__Records to use__:
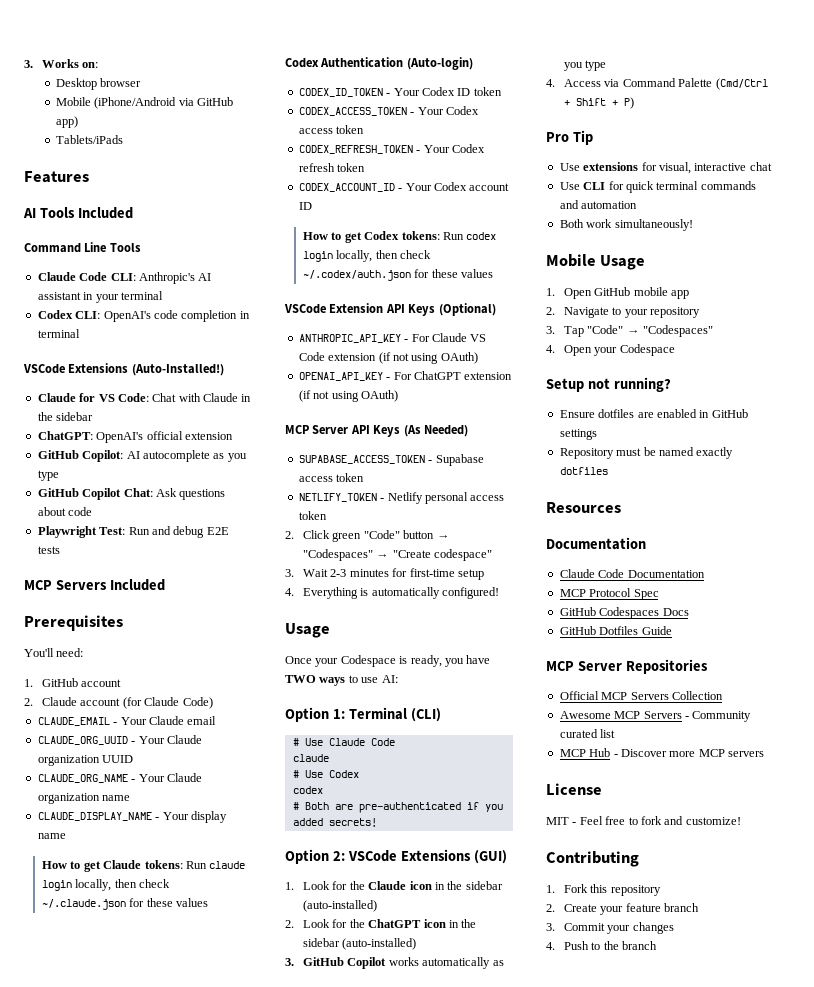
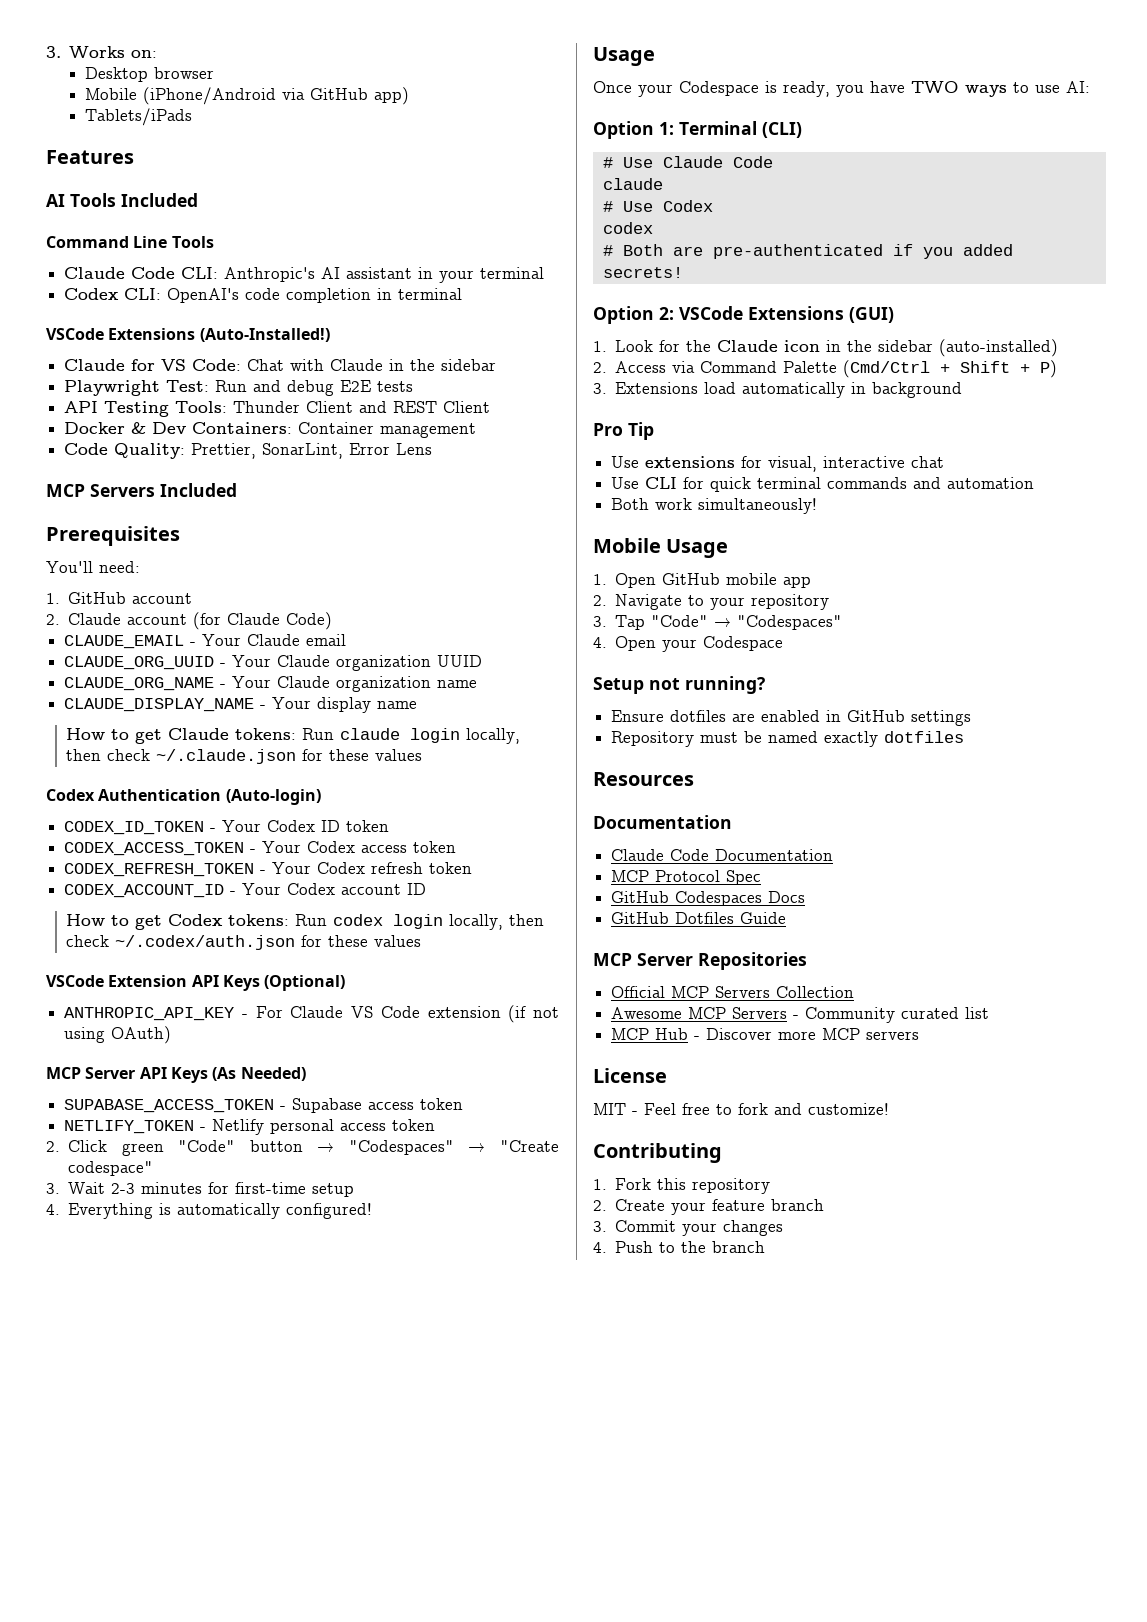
- ChatGPT: OpenAI's official extension
- GitHub Copilot: AI autocomplete as you type
- GitHub Copilot Chat: Ask questions about code
+ API Testing Tools: Thunder Client and REST Client
+ Docker & Dev Containers: Container management
+ Code Quality: Prettier, SonarLint, Error Lens
- OPENAI_API_KEY - For ChatGPT extension (if not using OAuth)
- 2. Look for the ChatGPT icon in the sidebar (auto-installed)
- 3. GitHub Copilot works automatically as you type
- 4. Access via Command Palette (Cmd/Ctrl + Shift + P)
+ 2. Access via Command Palette (Cmd/Ctrl + Shift + P)
+ 3. Extensions load automatically in background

__Problem description__: Which lines of the records contain "Shift"? Show each of them.

__Task output__:
- 4. Access via Command Palette (Cmd/Ctrl + Shift + P)
+ 2. Access via Command Palette (Cmd/Ctrl + Shift + P)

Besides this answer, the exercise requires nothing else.